On Thursday, May 7, Governor Newsom released updated guidance in hopes that the economy can reopen safely, as the risk of COVID-19 infection remains. The Governor has repeatedly acknowledged that reducing the risk of infection will require businesses to make radical changes within the workplace and adjust employee practices, while also requiring customers to become educated about this new normal.
Before reopening, all facilities must:
- Perform a detailed risk assessment and implement a site-specific protection plan;
- Train employees on how to limit the spread of COVID-19, including how to screen themselves for symptoms and stay home if they have them;
- Implement individual control measures and screenings;
- Implement disinfecting protocols; and
- Implement physical distancing guidelines.
The Governor has also developed individualized guidance for key industries such as agriculture and livestock, auto dealerships, communications infrastructure, and construction. Additional industry-specific guidance can be found here.

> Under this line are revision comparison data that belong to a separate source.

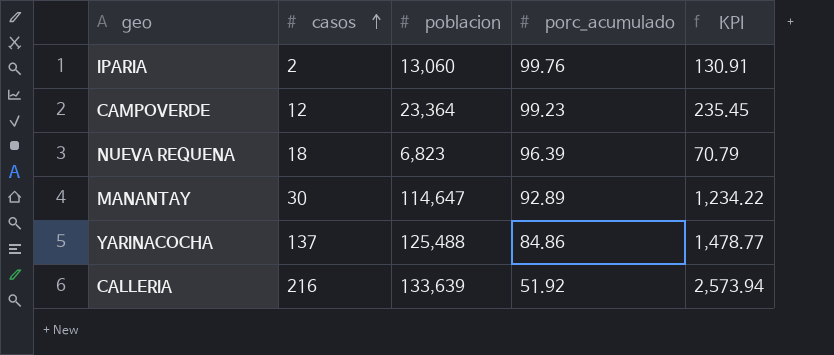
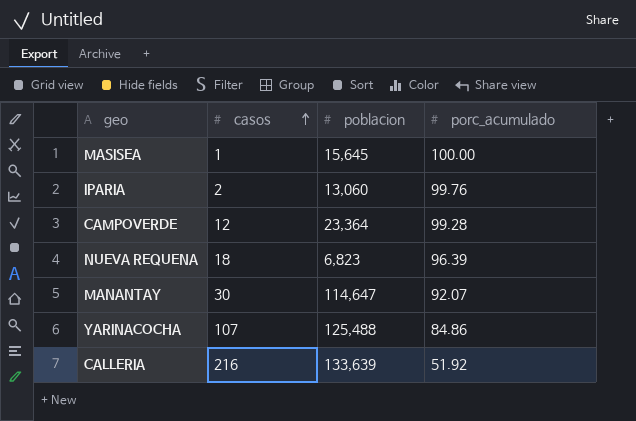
column KPI | formula: [poblacion] / [porc_acumulado] -> none
row MASISEA: none -> 1 | 15,645 | 100.00
CAMPOVERDE | porc_acumulado: 99.23 -> 99.28
MANANTAY | porc_acumulado: 92.89 -> 92.07
YARINACOCHA | casos: 137 -> 107

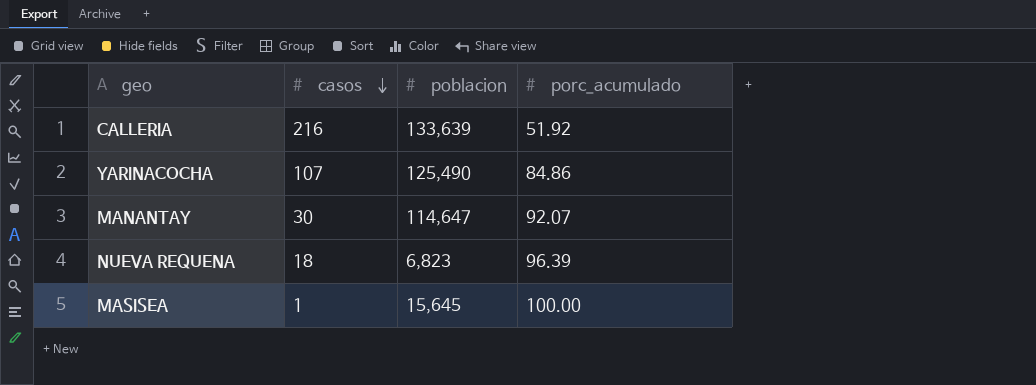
row order: casos ascending -> casos descending
row IPARIA: 2 | 13,060 | 99.76 -> none
row CAMPOVERDE: 12 | 23,364 | 99.28 -> none
YARINACOCHA | poblacion: 125,488 -> 125,490

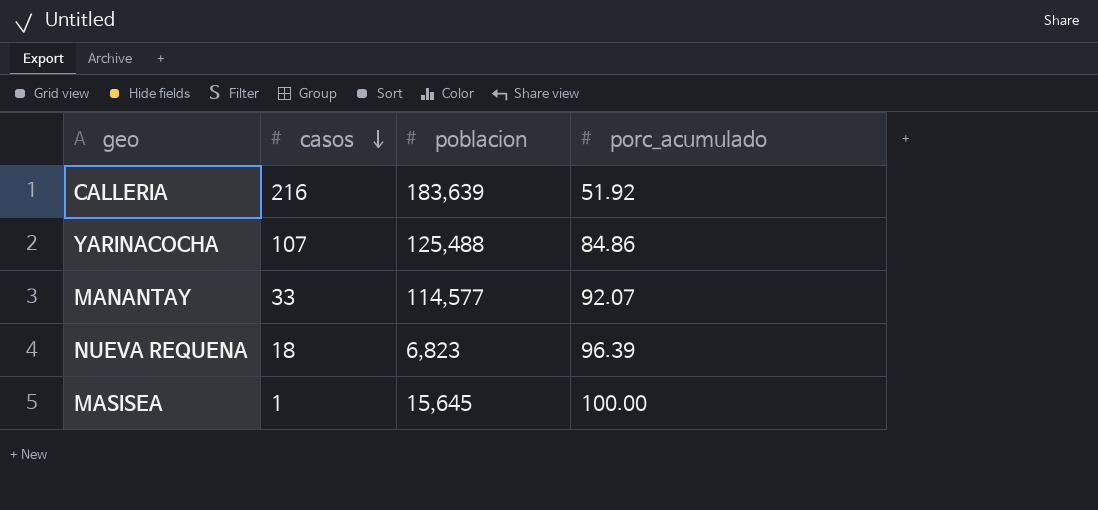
CALLERIA | poblacion: 133,639 -> 183,639
YARINACOCHA | poblacion: 125,490 -> 125,488
MANANTAY | casos: 30 -> 33
MANANTAY | poblacion: 114,647 -> 114,577

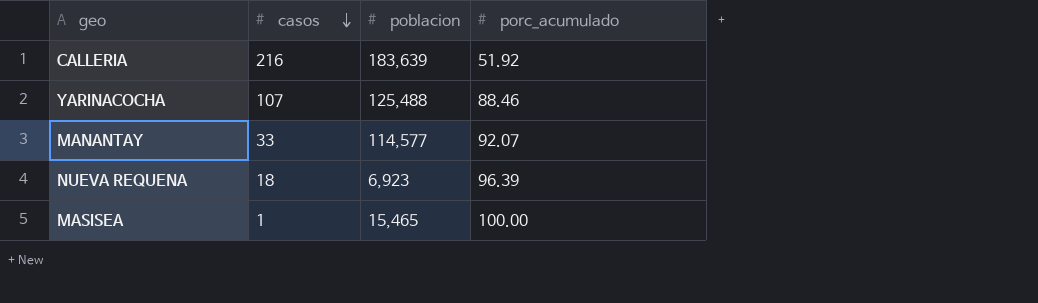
YARINACOCHA | porc_acumulado: 84.86 -> 88.46
NUEVA REQUENA | poblacion: 6,823 -> 6,923
MASISEA | poblacion: 15,645 -> 15,465

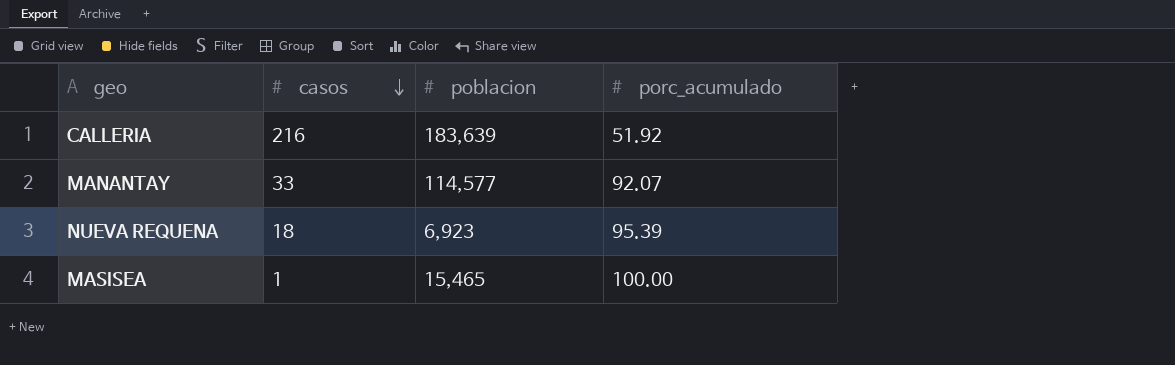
row YARINACOCHA: 107 | 125,488 | 88.46 -> none
NUEVA REQUENA | porc_acumulado: 96.39 -> 95.39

When Will Restaurants, Bars, and Hospitality Reopen?
Although the Governor made clear that offices, seated dining at restaurants, and shopping malls will remain closed for now, he did add that some California counties will be allowed to ease their social distancing rules if they demonstrate an ability to implement strong sanitation practices and meet certain requirements for hospital beds, testing capacity, and contact tracing. Additionally, the Governor indicated that Friday’s reopening is only the first part of Stage 2 and there is the potential for the re-opening of restaurants and hospitality more broadly, with modifications in this stage.
California Restaurant Association has proposed reopening recommendations which include requiring temperature checks for restaurant employees, mandatory hand-washing schedules and face coverings for employees who interact with the public, and tables limited to family and household members. Governor Newsom will announce his own guidelines for reopening on Tuesday, May 12, 2020.
As people become more restless, some California counties seem to have ignored the Governor’s plan in favor of their own. For example, Yuba and Sutter counties allowed many businesses to reopen Monday, May 4, 2020. The Governor has stated that counties wishing to move more quickly through Stage 2 may do so only if they can attest that they meet the state’s readiness criteria by creating and submitting a readiness plan which the state will make publicly available. To that end, the Governor signed an Executive Order directing the State Public Health Officer to establish criteria to determine whether and how, in light of local conditions, local health officers may implement public health measures that are less restrictive than the statewide health directives. In turn, the State Public Health Officer issued an Order on May 7, 2020 that local jurisdictions may also implement health measures that are more restrictive than statewide health directives.